Trattamento Cognitivo Comportamentale Del Disturbo Di Panico

fobia-sociale-2La psicoterapia ha lo scopo di facilitare la soluzione di un problema. Nel caso specifico del DAP. il problema consiste nell’alterazione, avvenuta nel tempo, di quel meccanismo che ha la funzione di proteggerci in caso di reale pericolo, attivando azioni di attacco o fuga. Nel DAP tale allarme scatta di fronte a situazioni percepite erroneamente come minacciose.
Lo schema seguito dal soggetto è il seguente:

Uno stimolo interno (pensieri, immagini,sensazioni fisiche) od esterno (guidare, recarsi in un posto ritenuto poco sicuro, fare la fila alle poste etc..) viene percepito come potenzialmente pericoloso;

Il meccanismo di allarme si innesca, provocando sintomi somatici (es.tachicardia) e cognitivi (paura di morire,paura di impazzire, derealizzazione, depersonalizzazione) che vengono erroneamente interpretati come la spia di un grave malessere;

L’ansia diventa sempre più intensa fino a scatenare un attacco di panico;

Le manovre di evitamento contribuiscono a mantenere, nel tempo, il disturbo.

Da questo schema si intuisce che il soggetto probabilmente non riesca a risolvere il problema perché la sua soluzione (evitare le situazioni ansiogene) coincide con il problema stesso. Evitando di esporsi agli stimoli che gli procurano ansia,infatti, questi diventeranno sempre più minacciosi.

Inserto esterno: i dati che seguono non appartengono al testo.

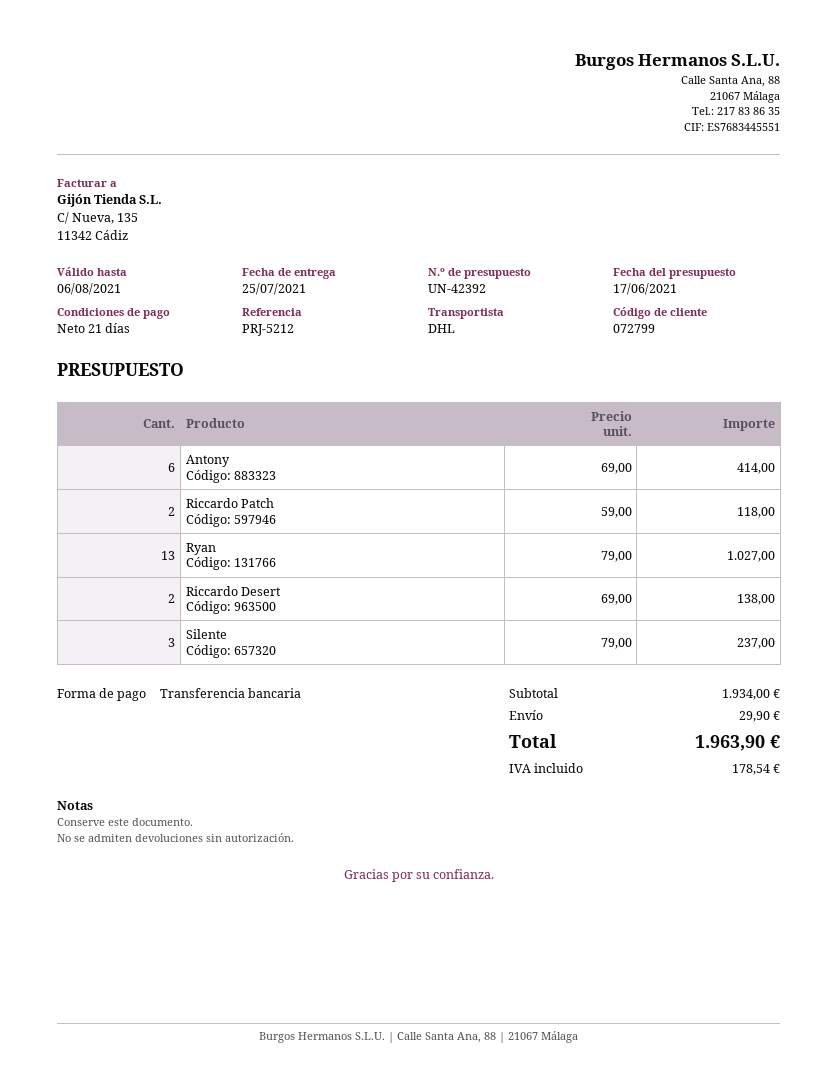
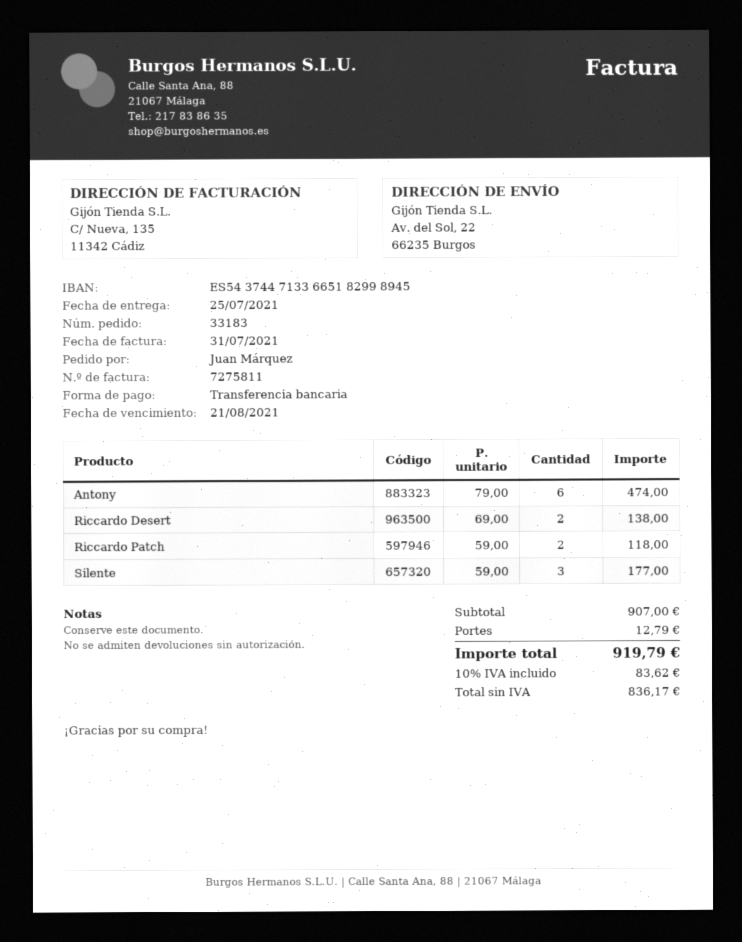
Antony: 6 x 69.00 = 414.00 -> 6 x 79.00 = 474.00
Ryan: 13 x 79.00 = 1027.00 -> none
Silente: 3 x 79.00 = 237.00 -> 3 x 59.00 = 177.00
subtotal: 1934.00 -> 907.00
shipping: 29.90 -> 12.79
tax: 178.54 -> 83.62
total: 1963.90 -> 919.79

Esposizione graduale agli stimoli ansiogeni 
L’esposizione allo stimolo ansiogeno si basa sul fatto che l’ansia tende a diminuire spontaneamente dopo un lungo contatto(da 60 a 90 minuti) con lo stimolo stesso.
Un’esposizione ripetuta e prolungata riesce infatti ad estinguere le reazioni d’ansia condizionate e confutare le idee errate e catastrofiche nei loro confronti.
L’esposizione a stimoli esterni risulta particolarmente indicata in casi caratterizzati da una forte componente agorafobica allargatasi al punto tale da ridurre gravemente l’autonomia dell’individuo ed il suo funzionamento. L’esposizione funziona perché l’ansia dopo un po’ tende a decrescere, fino a scomparire del tutto. Se ci si espone, dunque, si può sperimentare che le conseguenze temute non si avverano e che l’ansia anzi si riduce. Dal punto di vista procedurale, l’esposizione dal vivo deve essere organizzata, in genere, in modo tale da permettere di affrontare gradualmente situazioni progressivamente più ansiogene. Tutto questo produrrà un significativo incremento dell’autonomia e della funzionalità dell’individuo.
Durante l’esposizione a stimoli interni (enterocettiva), la persona invece si espone a sensazioni fisiche e mentali (ad esempio vertigini, palpitazioni, sensazioni di asfissia, ecc.), capace di fargli rivivere il panico. Una frequente esposizione a tali sensazioni è in grado di indebolire il loro effetto dimostrando che le aspettative catastrofiche tanto premute non avverranno.